The most difficult thing, for me, was battling my past, the self that was hurt and had developed a comfortable identity within that pain body, calcified and harsh, coarse like a lemon peel but desperately yearning within to be released from this self-cocooned coffin.
And so, slowly, slowly, the peeling process began, at times reminding more of something of the process of peeling an onion where with each thin layer a stronger, more pungent smell is revealed, crying through it all “I love you”, until it’s finally all ready and sizzling with butter on the hot skillet with some mushrooms – then that onion is suddenly not so bad, you know what I mean if you have ever fried an onion with butter, not even any spices on it yet, but as soon as it starts to brown every person in the house scurries down to the kitchen “Oh, that smells good,” they poke their nose, I swear – every single time, “what are ya’ cooking?” “Uh, just frying up this onion with a bit of butter…” I’d reply, confused. “Wow, smells great, keep going”.
And that’s exactly what this process has been like as well, while I was just this raw, smelly onion, crying, weeping, cutting myself into pieces, falling apart – not that many people were around wanting to land a hand, but it’s not up to them, it’s an individual process.
But as soon as I stoked the fire, and fried that baby up with a bit of butter (because – “Butter makes better!”) everyone and their cousin wanted to come over for dinner.

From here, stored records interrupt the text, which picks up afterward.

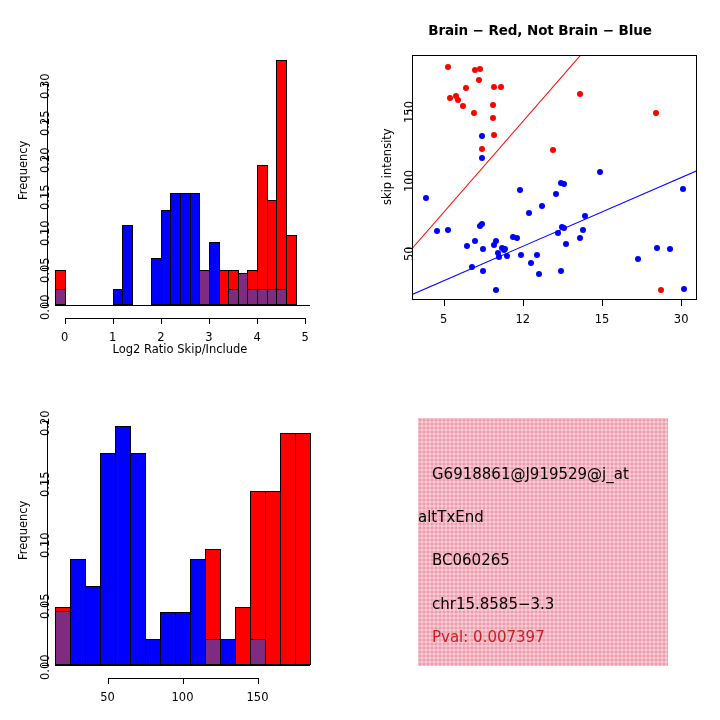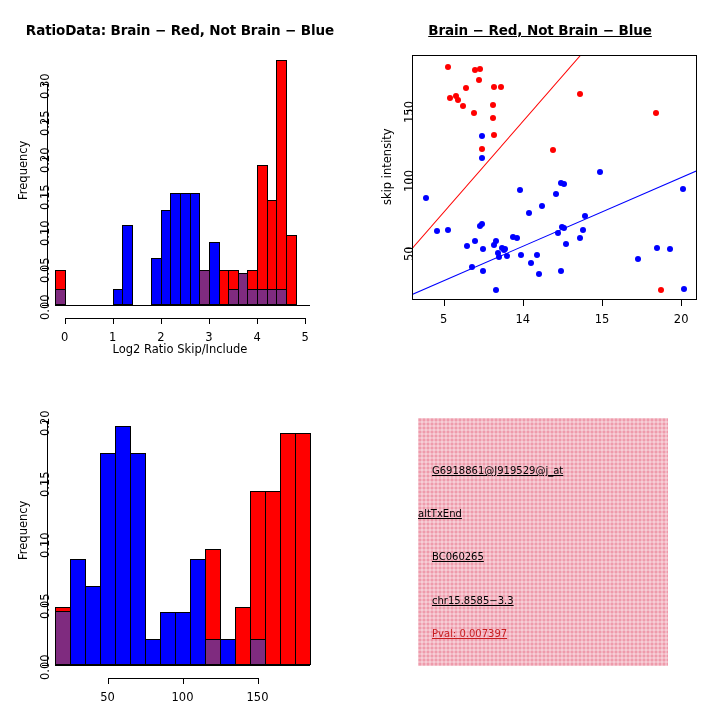--- a/index.html
+++ b/index.html
@@ -79,7 +79,6 @@
 
 <div class="panel" id="ratio-panel" style="left:0;top:0;width:360px;height:360px;">
 
-  <div class="ptitle" style="left:0;top:22px;width:360px;">RatioData: Brain − Red, Not Brain − Blue</div>
 
   <div class="ylabel" style="left:16px;top:200px;">Frequency</div>
 

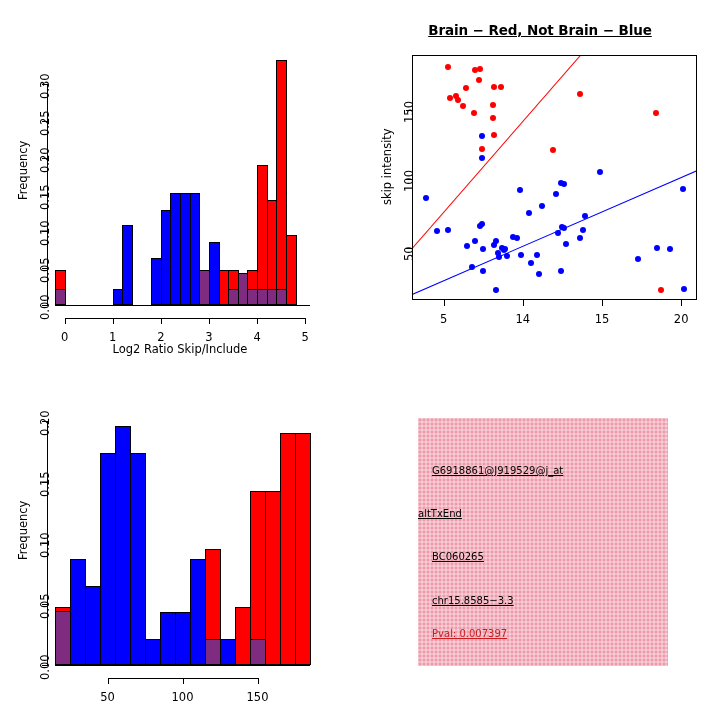--- a/index.html
+++ b/index.html
@@ -153,7 +153,7 @@
 
 <div class="panel" id="scatter-panel" style="left:360px;top:0;width:360px;height:360px;">
 
-  <div class="ptitle" style="left:0;top:22px;width:360px;text-decoration:underline;">Brain − Red, Not Brain − Blue</div>
+  <div class="ptitle" style="left:0;top:22px;width:360px;">Brain − Red, Not Brain − Blue</div>
 
   <div class="ylabel" style="left:20px;top:205px;">skip intensity</div>
 

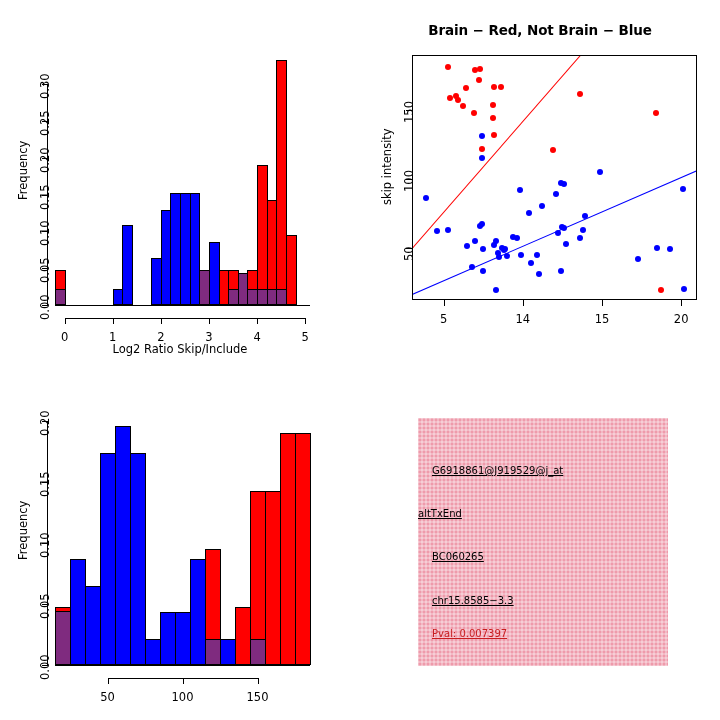--- a/index.html
+++ b/index.html
@@ -169,7 +169,7 @@
       <div class="tickmark" style="left:83.66666666666666px;top:300px;width:1px;height:6px;"></div>
       <div class="ticklab" style="left:69.66666666666666px;top:312px;width:28px;text-align:center;">5</div>
       <div class="tickmark" style="left:162.83333333333331px;top:300px;width:1px;height:6px;"></div>
-      <div class="ticklab" style="left:148.83333333333331px;top:312px;width:28px;text-align:center;">14</div>
+      <div class="ticklab" style="left:148.83333333333331px;top:312px;width:28px;text-align:center;">12</div>
       <div class="tickmark" style="left:242px;top:300px;width:1px;height:6px;"></div>
       <div class="ticklab" style="left:228px;top:312px;width:28px;text-align:center;">15</div>
       <div class="tickmark" style="left:321.1666666666667px;top:300px;width:1px;height:6px;"></div>

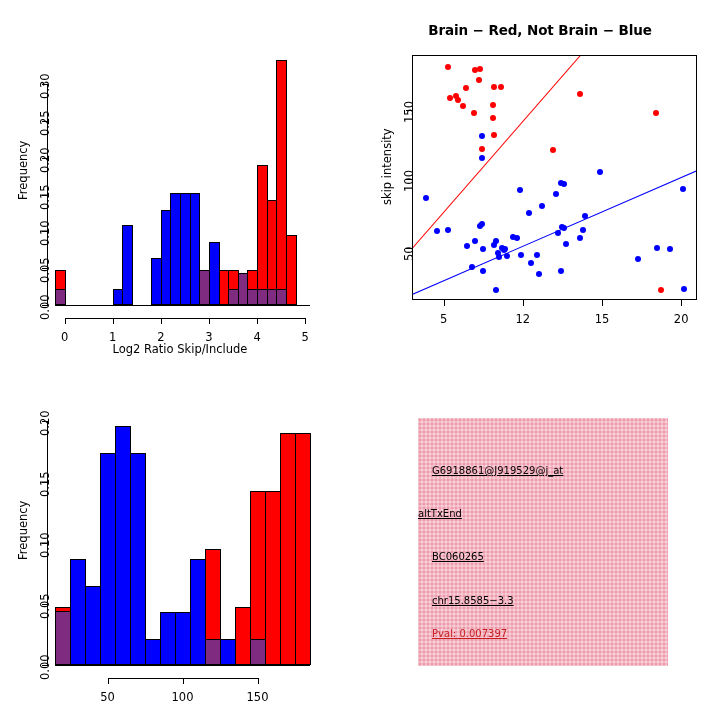--- a/index.html
+++ b/index.html
@@ -173,7 +173,7 @@
       <div class="tickmark" style="left:242px;top:300px;width:1px;height:6px;"></div>
       <div class="ticklab" style="left:228px;top:312px;width:28px;text-align:center;">15</div>
       <div class="tickmark" style="left:321.1666666666667px;top:300px;width:1px;height:6px;"></div>
-      <div class="ticklab" style="left:307.1666666666667px;top:312px;width:28px;text-align:center;">20</div>
+      <div class="ticklab" style="left:307.1666666666667px;top:312px;width:28px;text-align:center;">30</div>
       <div style="position:absolute;left:53px;top:56px;width:283px;height:243px;overflow:hidden;">
         <div class="regline" style="left:-1px;top:191.69662921348316px;width:255.53868334953987px;border-top-color:#FF0000;transform:rotate(-48.945053451465625deg);"></div>
         <div class="regline" style="left:-1px;top:238.49438202247188px;width:310.75772490873936px;border-top-color:#0000FF;transform:rotate(-23.492370600017374deg);"></div>

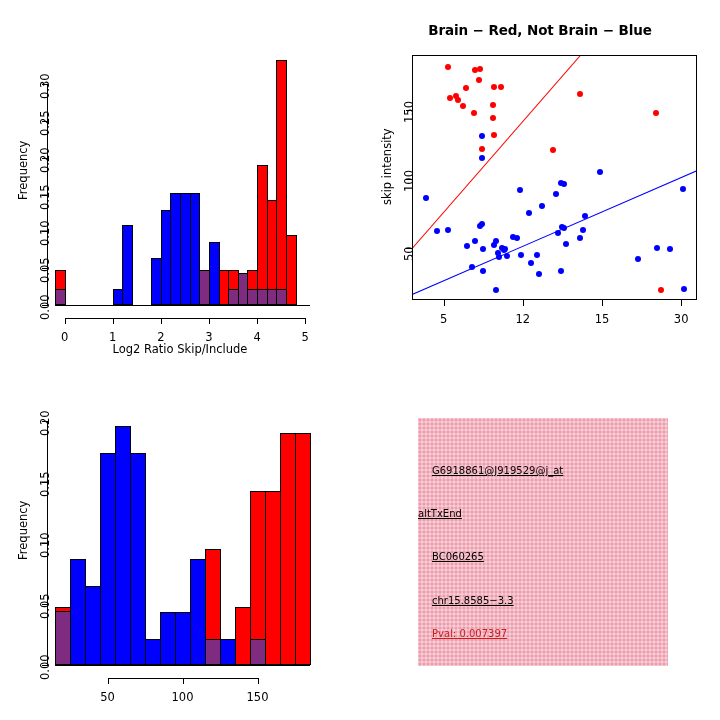--- a/index.html
+++ b/index.html
@@ -67,10 +67,9 @@
   }
   .infoline{
     position:absolute;
-    font-size:10px;
-    color:#000;
-    white-space:nowrap;
-    text-decoration:underline;
+    font-size:15px;
+    color:#000;
+    white-space:nowrap;
   }
   .infoline.pval{color:#c81e20;}
 </style>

So, to make all this vegetable allegory clear – the process of purification is experienced, alone; it’s messy, sad and no one is to blame for not wanting to be there (except your mom – she’s gonna stick around, so make do with that if you got her) but the rest of the world – nah ah, they are going to wait until you’re ready to meet them, because each one of us goes through this process. I have seen each one of my friends fall apart into pieces, and there was no way that I could help except at times remind them of a missing piece or two, but it was months and sometimes years later, that I would see them whole again.
And this is beautiful, that we are all like ancient cities, like elaborate buildings which, time to time, wrap themselves in tulles of veil while they rebuild and then reveal themselves again, like the mourning women after they are done their grieving.
And when we come back to shine with the rest, we are ever brighter than before, having endured change and chaos, and having discovered new depths and harnessed the heat of the fires within. Each time we go deeper, and emerge renewed, this is the natural process of everything in Nature, and life.
30 is my year of return, and it feels as almost the eternal return; this year like never before I give gratitude for the teachers which were the life lessons I had endured.
Life is not about winning the race or making it perfect, I know this for certain now. Perfection steals away from life and kills creativity outright. Life is a moment, like a butterfly; to live it artfully, one must always remain the creator, and who is God but a child with a paintbrush?
So, if there is anything I could see as worthwhile is to paint memories on the giant canvasses of our imaginations, using all the tools and the colours, getting our hands dirty and watching them wrinkle, and with these hands hold smaller hands with smooth skin and teach them the beauty of getting their hands dirty, and dancing in circles without their heads spinning, and telling them how we are the shining starts in the sky and other fruitful things like vegetable allegories, cheesy jokes, and simple things.
In the end, no one really knows anything, but everyone has a story to tell. Goodnight.